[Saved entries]
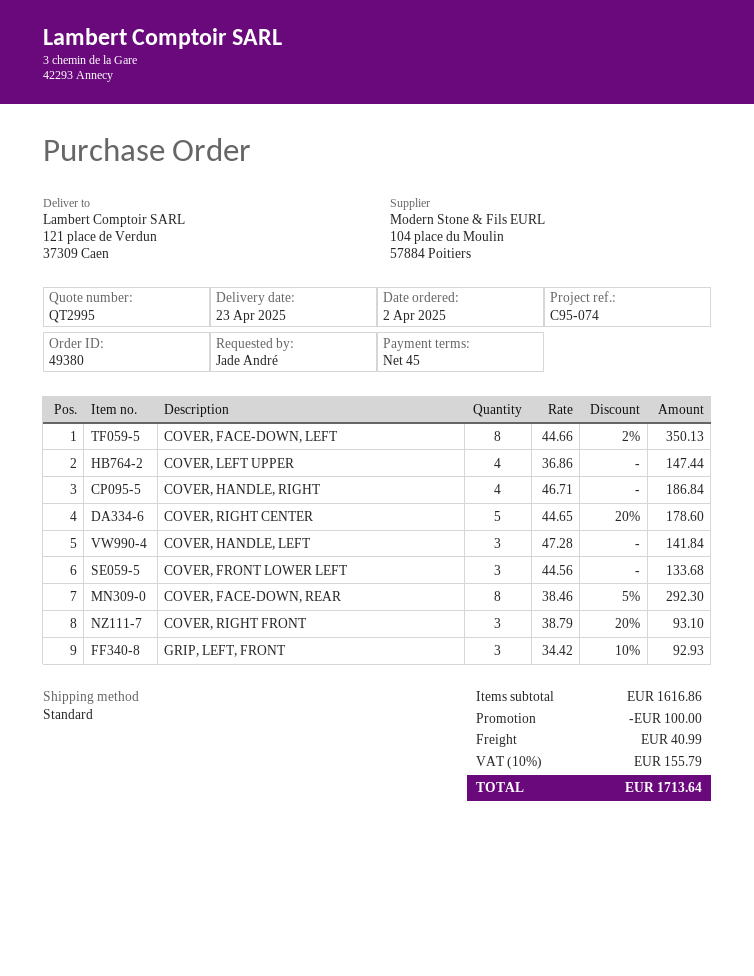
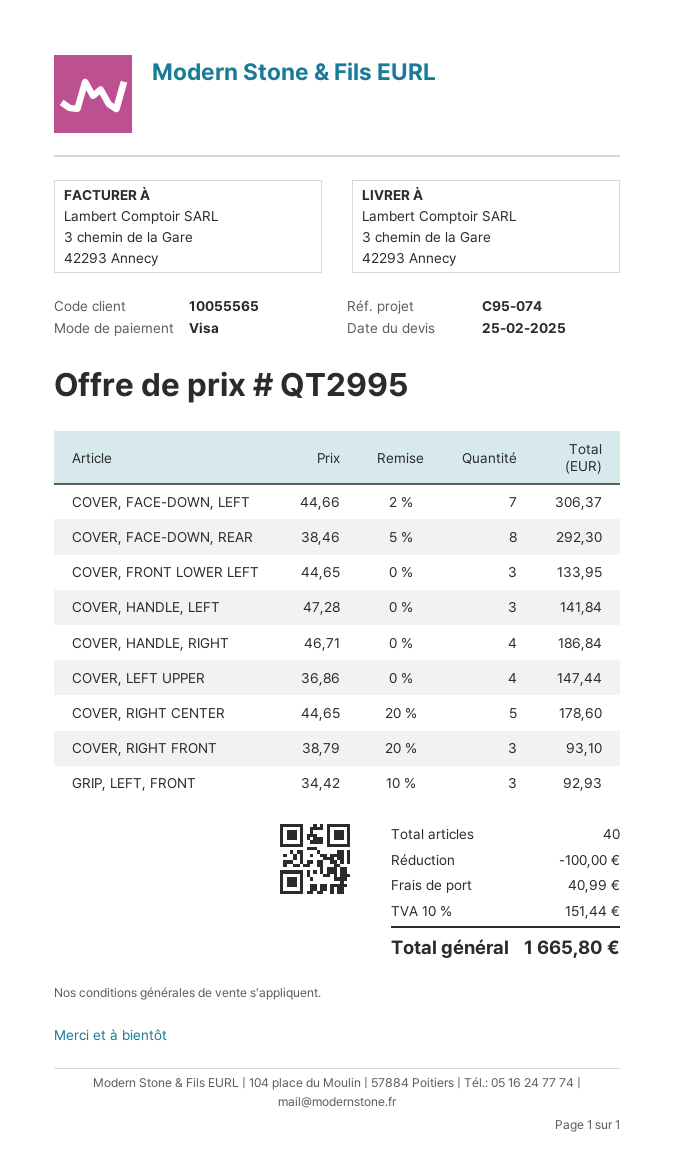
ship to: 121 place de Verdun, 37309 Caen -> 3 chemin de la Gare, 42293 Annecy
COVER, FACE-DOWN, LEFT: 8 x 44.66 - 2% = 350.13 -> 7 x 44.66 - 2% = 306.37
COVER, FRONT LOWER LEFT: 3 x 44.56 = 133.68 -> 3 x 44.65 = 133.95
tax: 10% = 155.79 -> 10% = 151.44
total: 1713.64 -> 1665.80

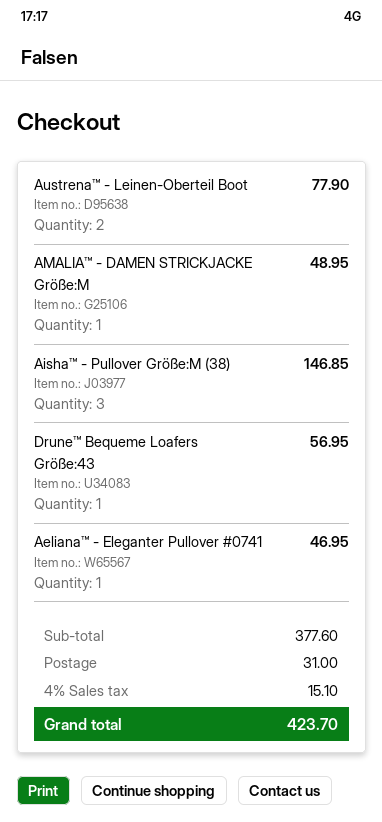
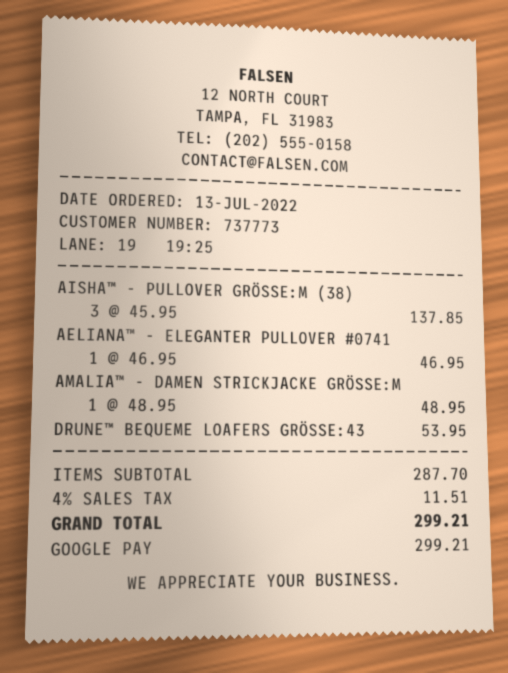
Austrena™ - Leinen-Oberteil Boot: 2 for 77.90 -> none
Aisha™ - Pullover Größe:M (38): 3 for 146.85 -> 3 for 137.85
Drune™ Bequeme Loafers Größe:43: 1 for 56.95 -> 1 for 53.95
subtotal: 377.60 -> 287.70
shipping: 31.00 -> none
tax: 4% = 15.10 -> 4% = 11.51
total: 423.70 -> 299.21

What to produce: Although the records contain pictures, the copy should consist of their text alone, reproduced exactly.

Written response:
ship to: 121 place de Verdun, 37309 Caen -> 3 chemin de la Gare, 42293 Annecy
COVER, FACE-DOWN, LEFT: 8 x 44.66 - 2% = 350.13 -> 7 x 44.66 - 2% = 306.37
COVER, FRONT LOWER LEFT: 3 x 44.56 = 133.68 -> 3 x 44.65 = 133.95
tax: 10% = 155.79 -> 10% = 151.44
total: 1713.64 -> 1665.80

Austrena™ - Leinen-Oberteil Boot: 2 for 77.90 -> none
Aisha™ - Pullover Größe:M (38): 3 for 146.85 -> 3 for 137.85
Drune™ Bequeme Loafers Größe:43: 1 for 56.95 -> 1 for 53.95
subtotal: 377.60 -> 287.70
shipping: 31.00 -> none
tax: 4% = 15.10 -> 4% = 11.51
total: 423.70 -> 299.21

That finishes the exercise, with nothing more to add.